If you detect something of a history enshrouded in my statement, you are correct. Regarding the Perseids, I have never seen anything that approached a meteor sprinkle let alone a shower.

My mother grew up in rural Clarion County, Pennsylvania before the Rural Electrification Administration brought light pollution to the sticks. She said that the Perseids was an annual treat--treats during the Depression being far simpler and less costly than treats today. My grandfather, not ordinarily given to the concerns of promoting wonder in his children, would gather everyone outside in the lower pasture to watch the meteor shower. My mother said that there was constantly a falling star visible and often numerous meteors falling at the same time.

When I was a child, my father, somewhat more given to instilling a sense of wonder in his children, but certainly not slavish about it, would always take me and my sister out in the backyard to see the Perseids. My father, growing up in Pittsburgh, never had seen the Perseids. I think he was inflamed by my mother’s stories of seeing one after another endlessly, and was bound and determined to experience this spectacle. My sister, always of a practical mind about bed time, found little wonder in standing in the backyard and watching nothing. She would quickly depart for the comfort of her bed. My mother, perhaps spoiled by the gold spoon of a truly dark sky in her youth, could not be bothered. So that left my dad and I out desperately scanning the light polluted skies of suburban Pittsburgh for the illusive Perseids. The murk in the sky would be ablaze by the various steel mills down on the Monongahela River. I don’t recall of ever seeing a single meteor in our Perseids watches. It became something of a joke in our house—a basis of negative comparison, “Is this going to be as good as the Perseid Meteor Shower Dad?” Between my mother's actual sightings year after year in her youth, and my father’s burning adulthood desire to see them, I am sure that I have the Perseids somehow encoded in my DNA. They are in my blood.

My father often talked about going up to my grandfather’s farm to see the Perseids, but of course that was something that was perpetually left for next year. “Next year, we should go up the farm and see if we can see the Perseids.” The 75 minute one way drive and actually seeing something would have been a bargain compared to our annual search in the industrial light polluted murk of Pittsburgh. Of course, like many good intentions, we ran out of next years. At some point during my adolescence, I became too cool and far too lazy to go out in the backyard with my crazy old man to look at some dumb meteors that were not there. Yet my father persisted with the Perseids every year, never with great success.

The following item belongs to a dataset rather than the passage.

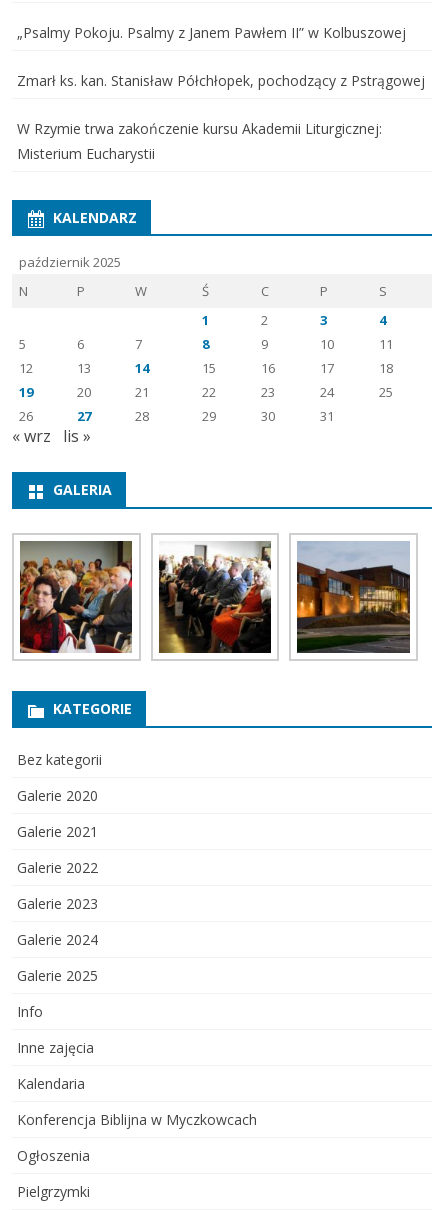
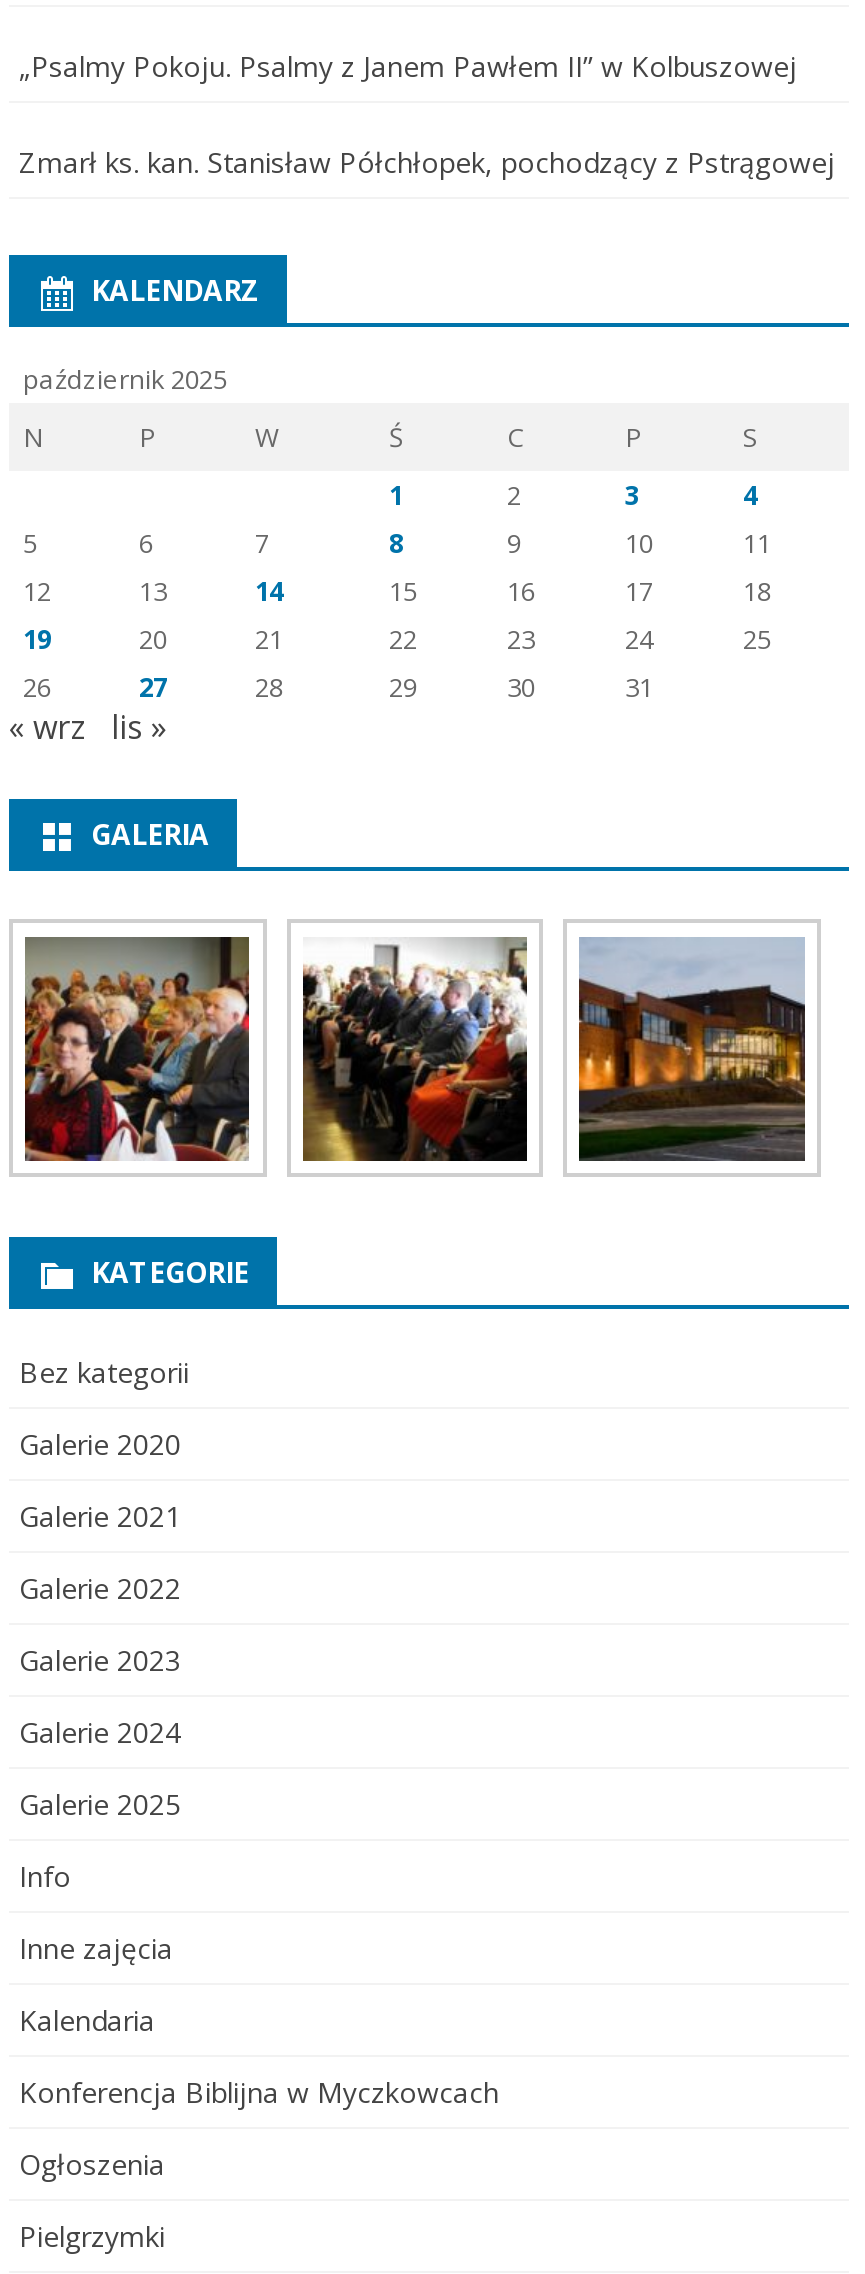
- W Rzymie trwa zakończenie kursu Akademii Liturgicznej:
- Misterium Eucharystii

While in the Air Force in the early seventies, I was stationed for two and a half years in the Mojave Desert in California. The air base was at 3000 feet above sea level in elevation and had a relative humidity of less than 10%. At night, if you drove a few miles away from the lights of the base, you could not see a bit of black sky. Every pixel of the night sky was a star, most with a magnitude so slight that it only appeared as a speck of dust. The entire sky was a “milky way” and the Milky Way blazed in comparison. I never thought of the Perseids when I was there, which according to the Wikipedia article cited above August 12 1972 was “reported to be the most active shower in recorded history”. That was 5 days before I left for Thailand. So although I missed the big show, one February night, quite by accident, I did see something of a meteor shower. Watching for about a half hour, I would estimate the rate at 2 to 3 a minute--not exactly continuous, but still quite spectacular. The bone chilling cold of the Mojave in February finally drove me back inside.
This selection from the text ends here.